At the hostel we play the radio during the day, and it's on a popular music station. Unfortunately, they seem to play the same 4 songs over and over again. All by Kylie Minogue. It's no use changing stations because ALL stations play the same thing. Yes, I know she is the only world famous pop singer to come out of Australia. But please, couldn't they mix it up a little, with something more interesting, like, say, N'Sync, or perhaps a TV commercial jingle?
* * *
I read in the paper yesterday that the Dutch people who produce 'Big Brother' (If you're my mother, the show is about people who have to live with each other for months on end and have their lives videotaped and shown to millions) are planning a show called 'Big Donor' where three people compete for a kidney from a terminally ill woman. At the end, people vote on who should get the kidney, though the woman has the final say. Not quite sure what to say, except ethical considerations aside, is it even legal? Even the Netherlands must have laws against something like this, or perhaps there's an international law?
* * *
I read in the paper yesterday that the Dutch people who produce 'Big Brother' (If you're my mother, the show is about people who have to live with each other for months on end and have their lives videotaped and shown to millions) are planning a show called 'Big Donor' where three people compete for a kidney from a terminally ill woman. At the end, people vote on who should get the kidney, though the woman has the final say. Not quite sure what to say, except ethical considerations aside, is it even legal? Even the Netherlands must have laws against something like this, or perhaps there's an international law?
Saturday, May 26, 2007
G'day G'day
After almost three months in Australia, I'm getting accustomed to hearing Australian accents all the time. When I speak myself, I am quite conscious of my own American accent, especially the hardness of my Rs. I haven't picked up much of an Aussie accent, though my "g'day" has gotten pretty good. (Strangely enough though, when I'm watching television, it will sometimes take me quite awhile before I'm aware that the speaker is British or American. It seems that there's some sort of commonality to the TV news anchor or documentary narrator that spans all dialects of English.) The accent in Adelaide is a bit different from the standard Australian accent, it's formally called "cultivated Australian" and is much closer to British English. There are two other dialects, "broad" (think the Crocodile Hunter, RIP) and "standard" (think Nicole Kidman). For example, in Adelaide the word "rather" rhymes with how we pronounce "father", as do all words with a short a in the middle, like chance, path etc. People on the east coast say chance and rather the same way we do, except more nasally. Adelaidians claim it's because they were settled by second sons of wealthy British elites and pious German protestants instead of filthy convicts or Irish (which I guess would explain the huge preponderance of Anglican and Lutheran churches--there's literally almost a church on every corner in town). My guess is they preserved it over time for the pure snob factor. (no, actually people in Adelaide are very nice and friendly--though where did your father go to school again?). Another difference is elsewhere in Australia people say 'haitch' for the letter 'h', which in Adelaide might get you shot. Same goes with 'yous.'
Though also, some 's'es get pronounced as 'sh', for example assume becomes ashume etc. Occasionally, some one will say schedule like shedule. And of course, no one pronounces their Rs unless at the beginning of the word. Also, words like 'mate' and day get more of an 'ai' pronunciation, though less of that in Adelaide than in other parts of Australia. Which makes the Adelaide accent much harder to pick up, because it's actually more of a cross between an English and an Australian accent. I suppose English people might be better at imitating it though.
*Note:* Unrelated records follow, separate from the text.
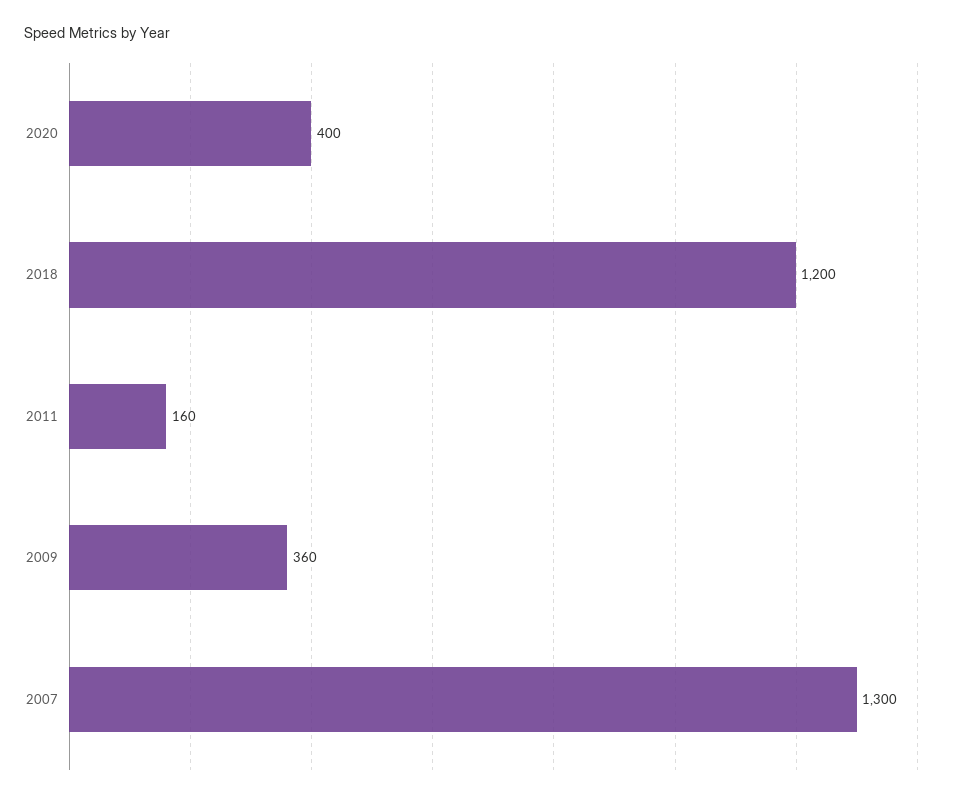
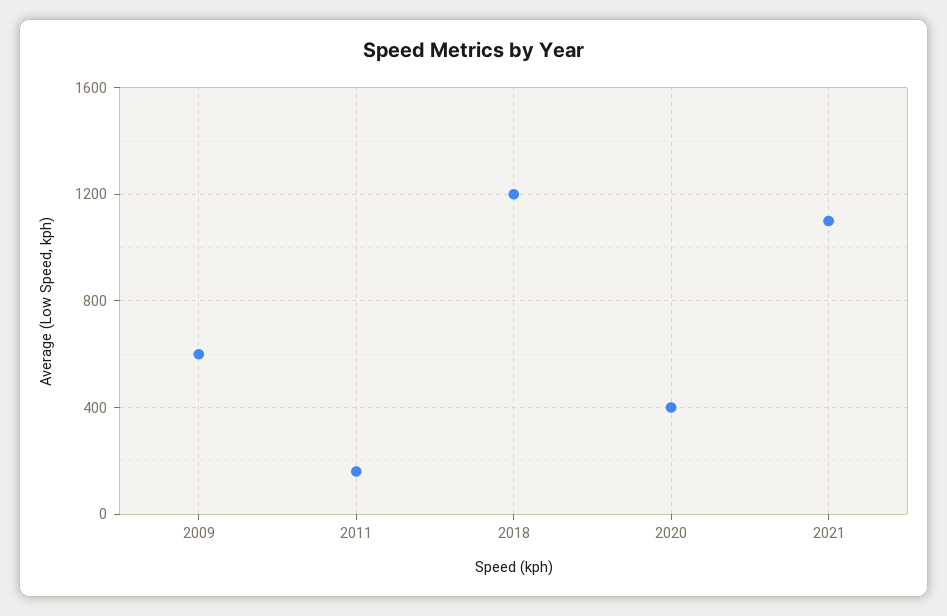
2009: 360 -> 600
2007: 1300 -> none
2021: none -> 1100

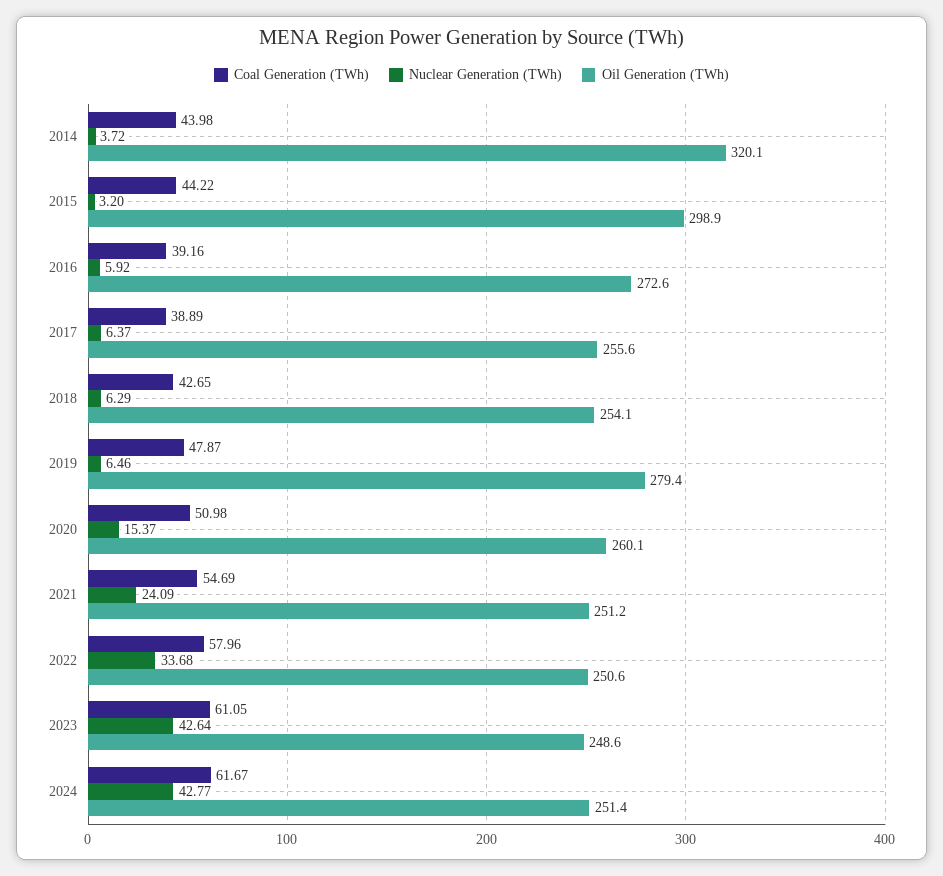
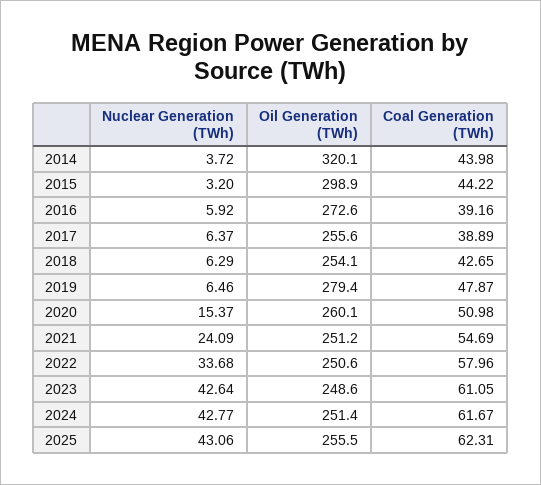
Nuclear Generation (TWh), 2025: none -> 43.06
Oil Generation (TWh), 2025: none -> 255.5
Coal Generation (TWh), 2025: none -> 62.31

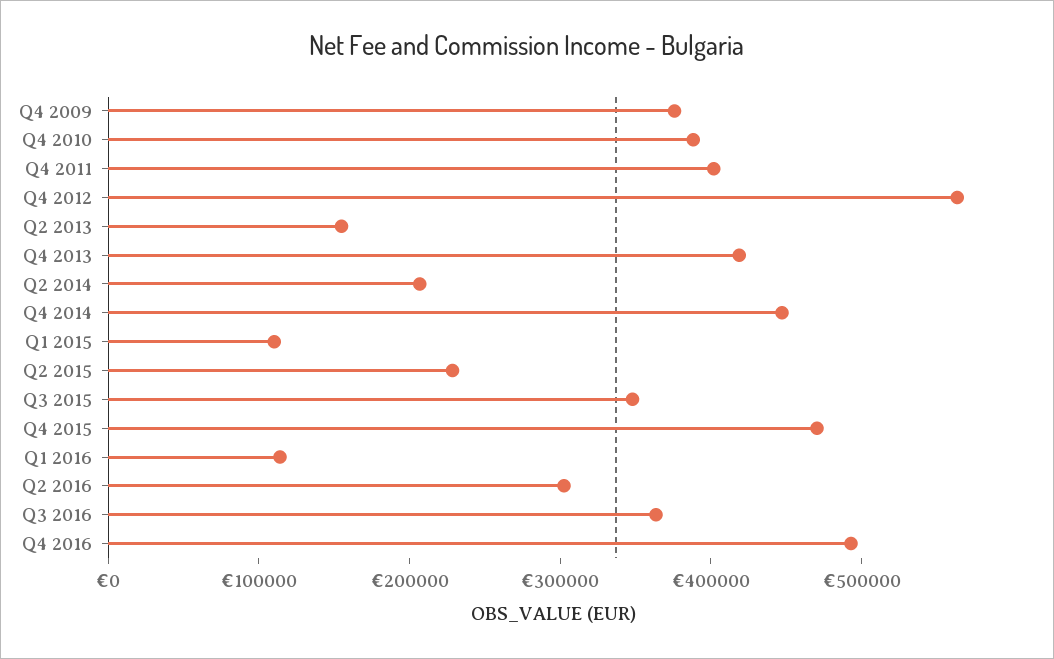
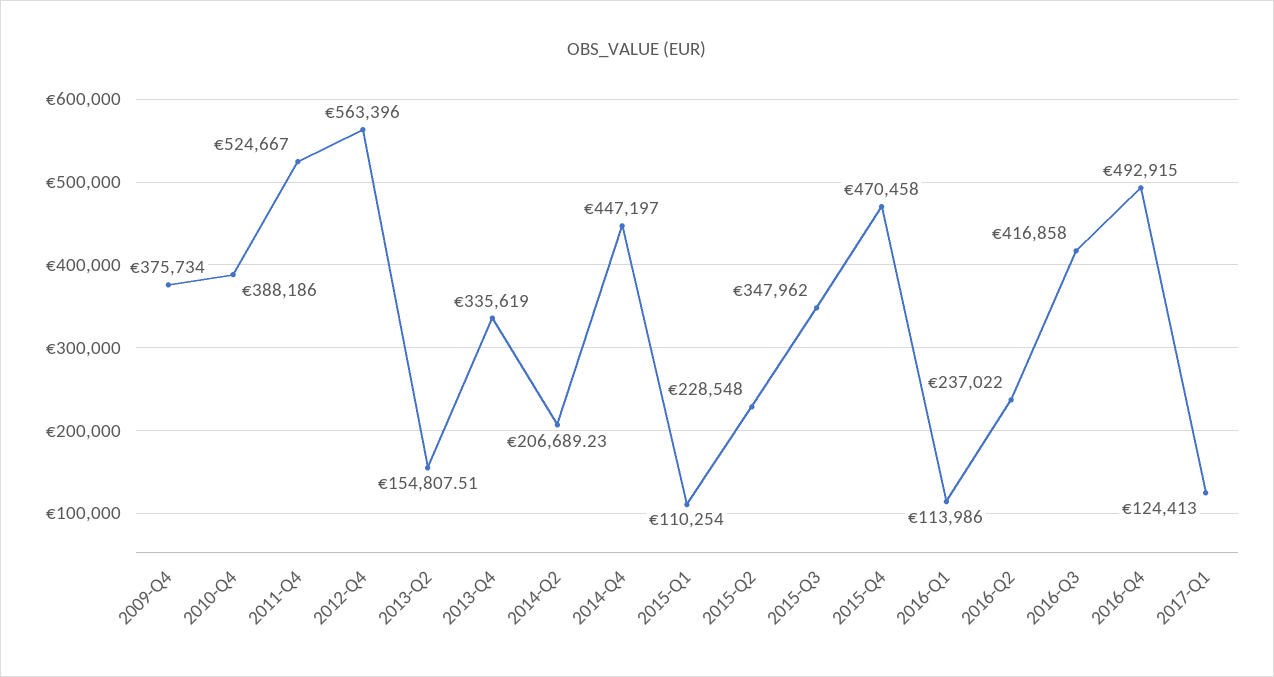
Q4 2011: 400000 -> 524667
Q4 2013: 420000 -> 335619
Q2 2016: 300000 -> 237022
Q3 2016: 360000 -> 416858
2017-Q1: none -> 124413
Though also, some 's'es get pronounced as 'sh', for example assume becomes ashume etc. Occasionally, some one will say schedule like shedule. And of course, no one pronounces their Rs unless at the beginning of the word. Also, words like 'mate' and day get more of an 'ai' pronunciation, though less of that in Adelaide than in other parts of Australia. Which makes the Adelaide accent much harder to pick up, because it's actually more of a cross between an English and an Australian accent. I suppose English people might be better at imitating it though.
Do you speak English? pt. 2
I went to a deli the other day, the kind where they assemble a sandwich per your instruction from behind a glass counter. First, I had to choose my type of bread. They had a bread that vaguely looked whole wheat, so I asked for the wheat bread. "Okay," said the woman, and she grabbed what looked like (to me) white bread. "No no--can I have that bread?" I pointed at the wheat bread.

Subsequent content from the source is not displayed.